Yesterday my newspaper carried an amazing story that pertains.  A hunter in rural Maine last week came upon a scene of agony by the shore of a large lake:  a deer had fallen through the ice and was thrashing, in terror, unable to gain traction to pull himself out.  The situation was critical.

A game warden had also seen the deer.  Together, the two men stood on the shore, debating what they might do.  It occurred to the hunter that his boat, long since covered and stored for the winter, wasn’t far off.  The two men hastened to uncover it, and dragged it down to the lake.  Using two-by-fours and a shovel, they painstakingly broke a way through the ice to the terrified and struggling animal.  One of them lassoed him by the antlers.

Ever so slowly, they drew him behind the boat to shore.  The buck touched solid ground and, exhausted, collapsed.

He lay there all day, just his eyes moving.  People who’d heard the story came to see him, but kept a respectful distance, as he recovered his strength.  As darkness fell, the warden came down to the shore to check on him.  At the sight of his rescuer, the buck rose on his legs and bounded back to his wild home, fully himself again, saved.

Hope is never abstract.  It isn’t raised through an exertion of will, nor as an exercise in a distorted mental construct that we call “faith.”  This is fantasy dressed up as virtue.

It is only possible to “hope in things unseen” when our hearts and minds and bodies are sustained by concrete gestures of affirmation, worth and  relationship.  It is possible because we feel seen and heard and valued.  It is generated when our essential needs are met and our efforts find a measure of effectiveness in the world.

A very gifted writer and artist I know many years ago said something so simple and penetrating that is has never left me.

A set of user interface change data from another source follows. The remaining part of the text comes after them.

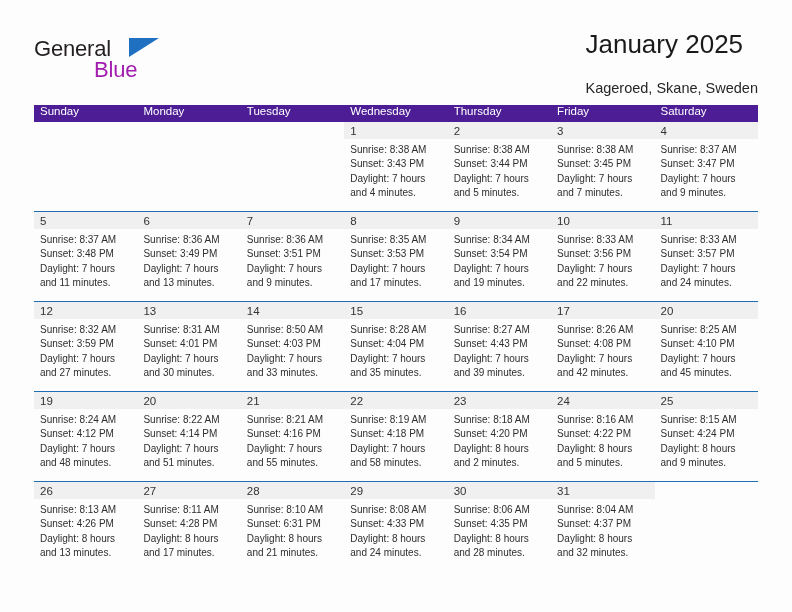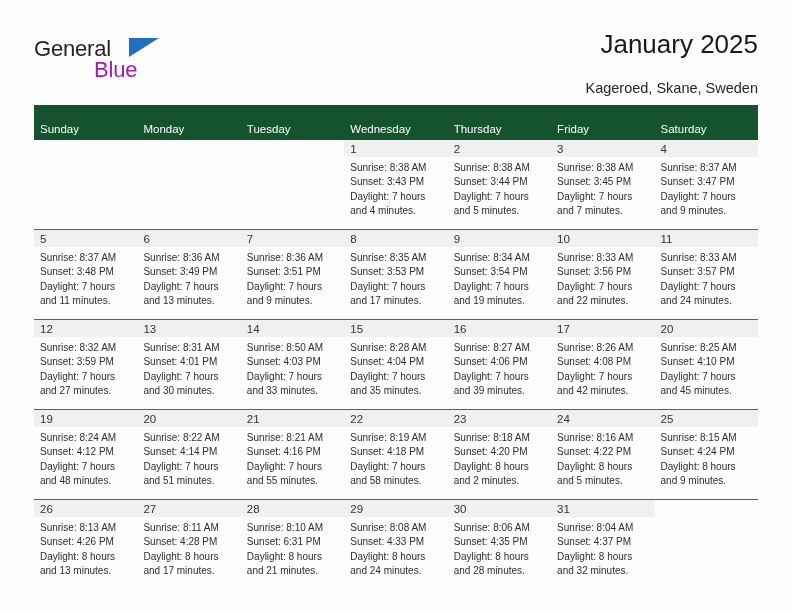--- a/index.html
+++ b/index.html
@@ -70,7 +70,7 @@
     position: absolute;
     right: 0;
     top: 0;
-    text-align: right;
+    text-align: left;
   }
   .cal-title {
     font-size: 26px;

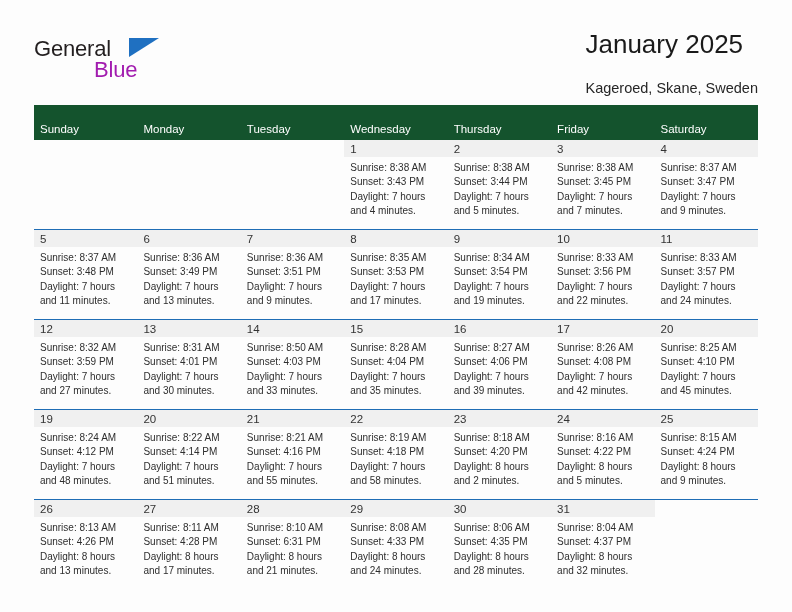--- a/index.html
+++ b/index.html
@@ -98,12 +98,12 @@
   }
 
   .calendar th {
-    background: #14532d;
+    background: #4c1d95;
     color: #ffffff;
     font-weight: normal;
     font-size: 11.5px;
     text-align: left;
-    padding: 18px 0 5px 6px;
+    padding: 0 0 5px 6px;
     height: 11px;
     border: none;
   }

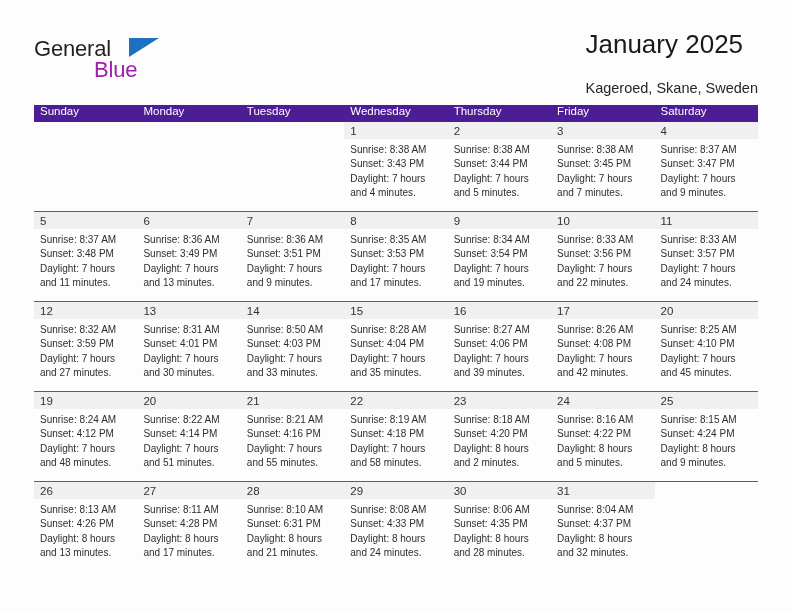--- a/index.html
+++ b/index.html
@@ -370,7 +370,7 @@
               <div class="daynum-band">16</div>
               <div class="cell-body">
                 <div>Sunrise: 8:27 AM</div>
-                <div>Sunset: 4:06 PM</div>
+                <div>Sunset: 4:43 PM</div>
                 <div>Daylight: 7 hours</div>
                 <div>and 39 minutes.</div>
               </div>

“For me,” she said, “God is other people.”

In a week when Hanukkah begins, and others are putting the final touches on Christmas decorations and holiday menus, so many of us are in these lovely rituals fortifying the life of hope close at hand.  This is one of the best things we can do in these dark days — putting bright poinsettas on our tables and buying strawberries for breakfast.

But my own hope is that each of us remember too at least one creature who may be wandering on thin ice.  What if each of us sat quietly for a moment today, as we enter the second week of Advent and the verge of the Jewish holiday of light, to conjure some deer on the verge of our own consciousness who could use a rope to be pulled to safety.  How and where might we enable someone we barely know, or hardly ever see, to stand more balanced and sure-footed, buoyed by the passage we offer to a more solid shore.